## What the task asks
Below this line is a set of entries; quote exactly the lines from the line that contains "5. Open command" to the line that contains "- This will", both lines included.

Collection entries
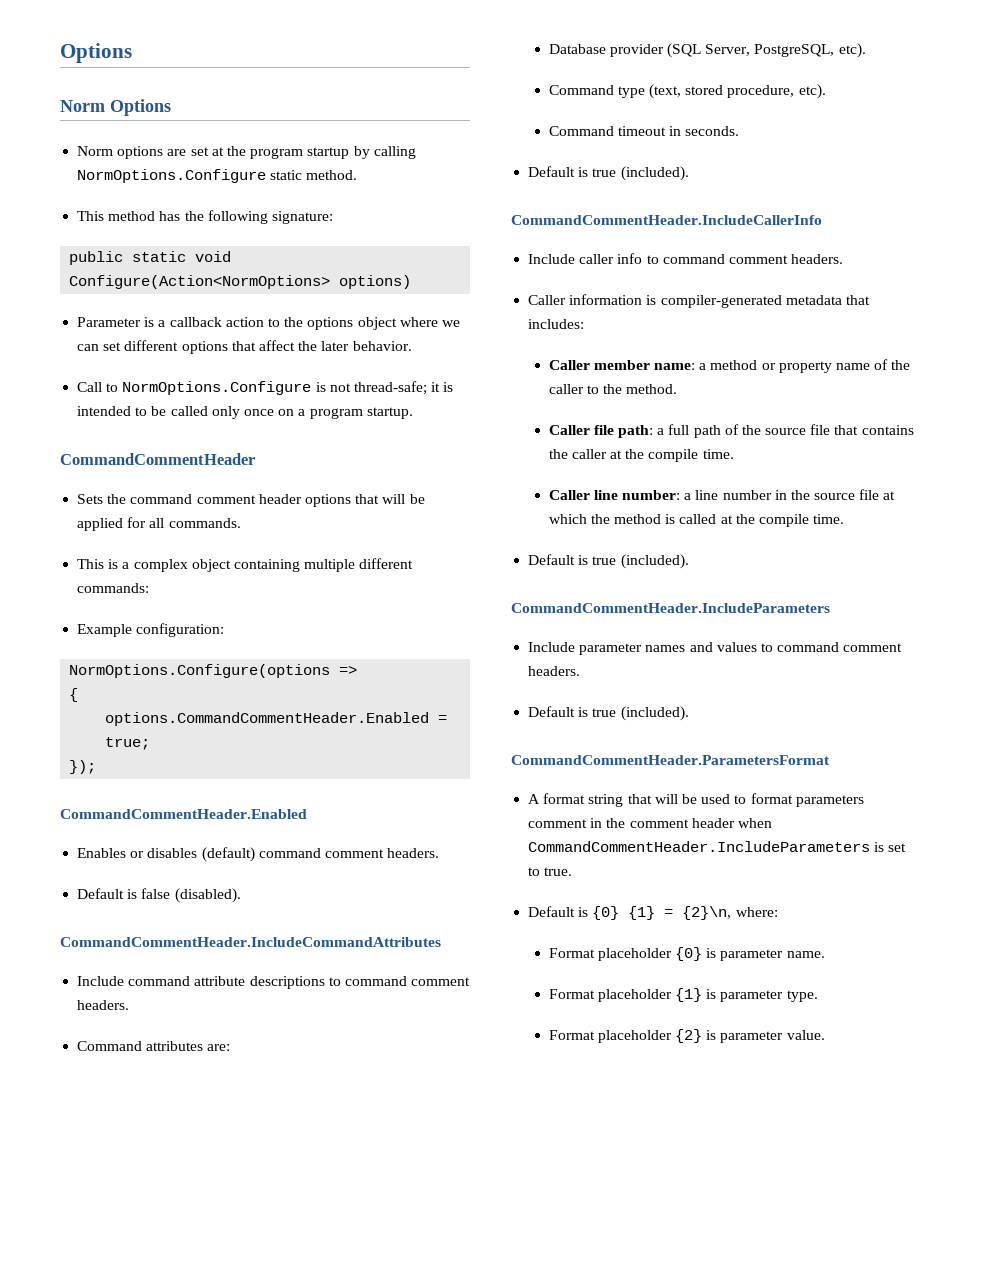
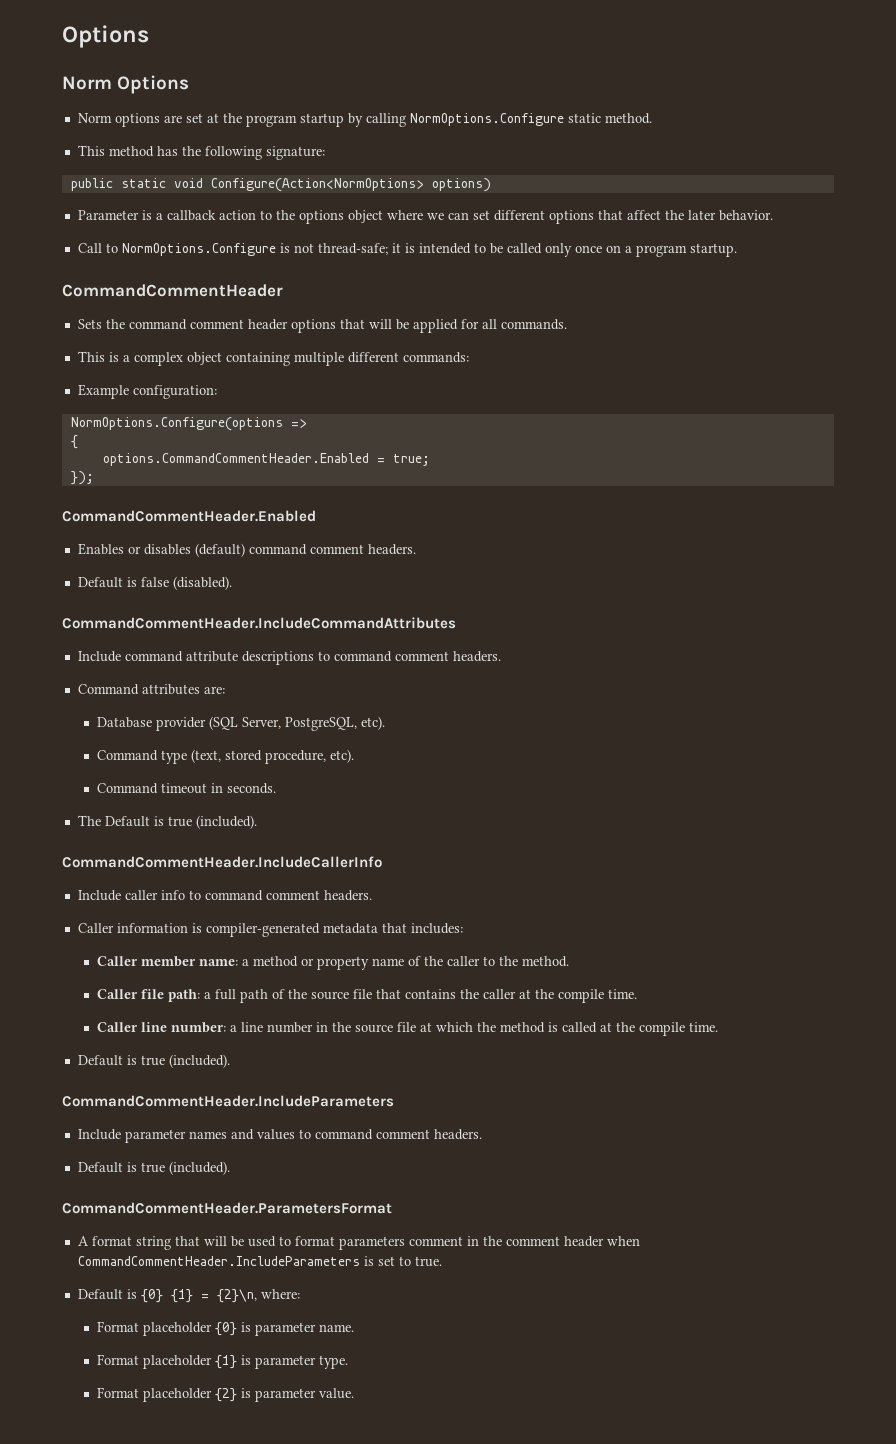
  Command timeout in seconds.
- Default is true (included).
+ The Default is true (included).

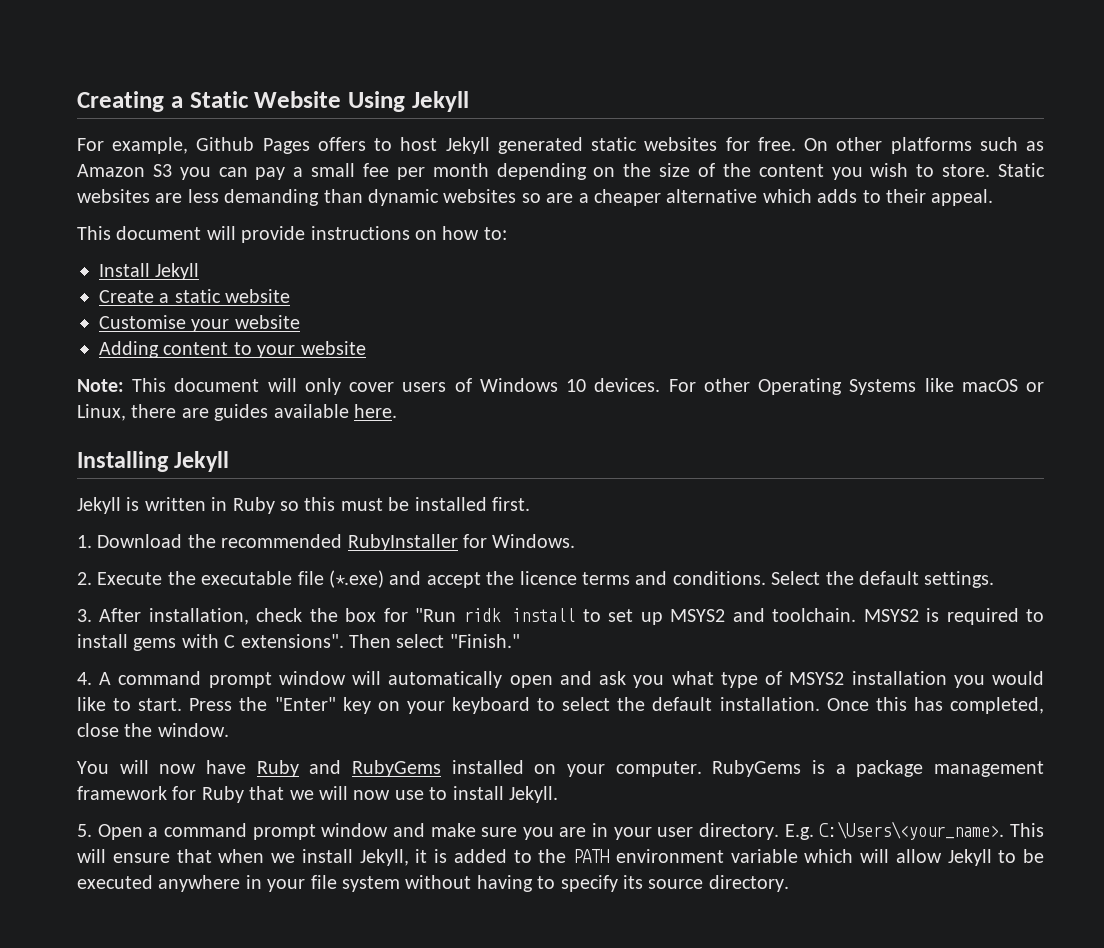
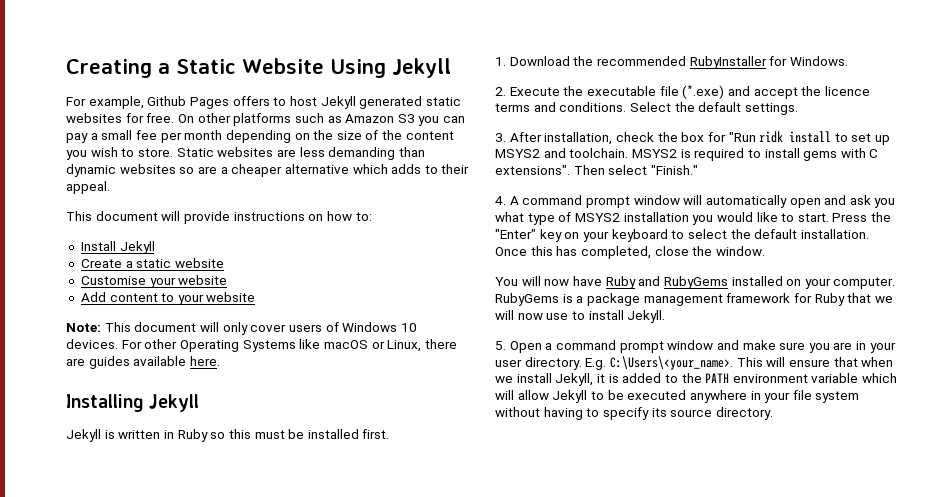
- Adding content to your website
+ Add content to your website

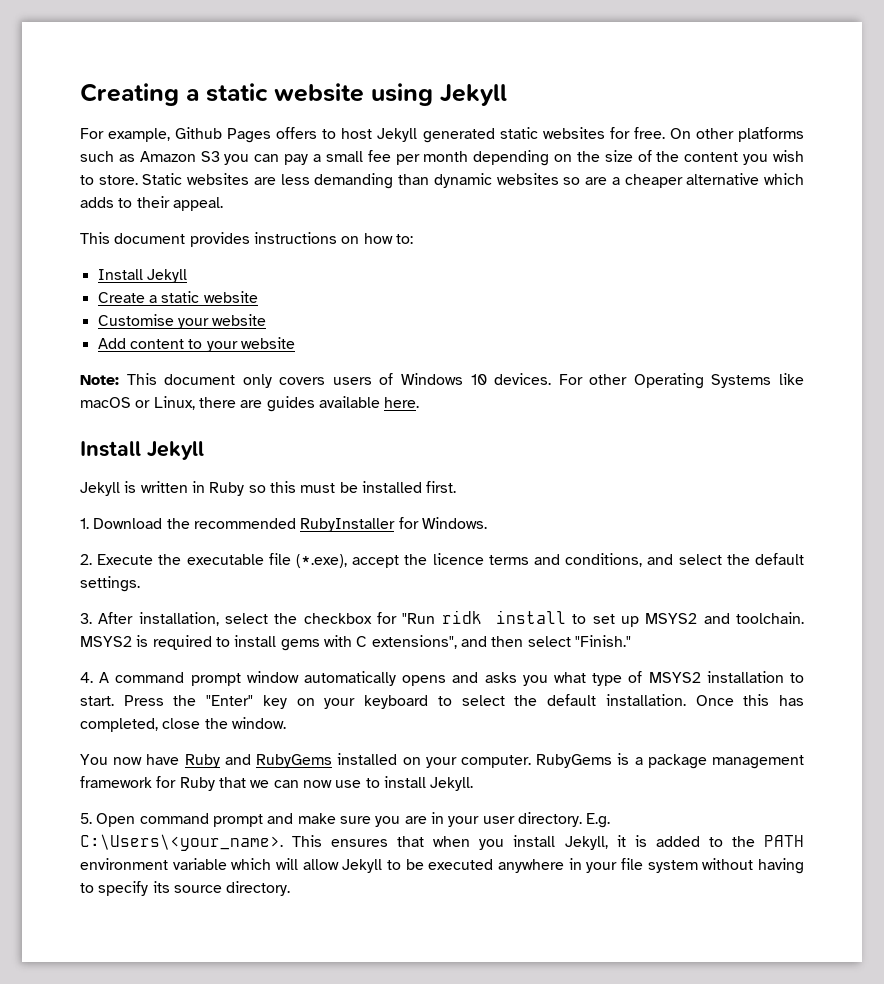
- Creating a Static Website Using Jekyll
+ Creating a static website using Jekyll
- This document will provide instructions on how to:
+ This document provides instructions on how to:
- Note: This document will only cover users of Windows 10 devices.
+ Note: This document only covers users of Windows 10 devices.
  For other Operating Systems like macOS or Linux, there are guides available here.
- Installing Jekyll
+ Install Jekyll
- 2. Execute the executable file (*.exe) and accept the licence terms and conditions. Select the default settings.
+ 2. Execute the executable file (*.exe), accept the licence terms and conditions, and select the default settings.
- 3. After installation, check the box for "Run ridk install to set up MSYS2 and toolchain.
+ 3. After installation, select the checkbox for "Run ridk install to set up MSYS2 and toolchain.
- MSYS2 is required to install gems with C extensions". Then select "Finish."
+ MSYS2 is required to install gems with C extensions", and then select "Finish."
- 4. A command prompt window will automatically open and ask you what type of MSYS2 installation you would like to start.
+ 4. A command prompt window automatically opens and asks you what type of MSYS2 installation to start.
- You will now have Ruby and RubyGems installed on your computer.
+ You now have Ruby and RubyGems installed on your computer.
- RubyGems is a package management framework for Ruby that we will now use to install Jekyll.
+ RubyGems is a package management framework for Ruby that we can now use to install Jekyll.
- 5. Open a command prompt window and make sure you are in your user directory.
+ 5. Open command prompt and make sure you are in your user directory.
- This will ensure that when we install Jekyll, it is added to the PATH environment variable which will allow Jekyll to be executed anywhere in your file system without having to specify its source directory.
+ This ensures that when you install Jekyll, it is added to the PATH environment variable which will allow Jekyll to be executed anywhere in your file system without having to specify its source directory.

## Reply
+ 5. Open command prompt and make sure you are in your user directory.
- This will ensure that when we install Jekyll, it is added to the PATH environment variable which will allow Jekyll to be executed anywhere in your file system without having to specify its source directory.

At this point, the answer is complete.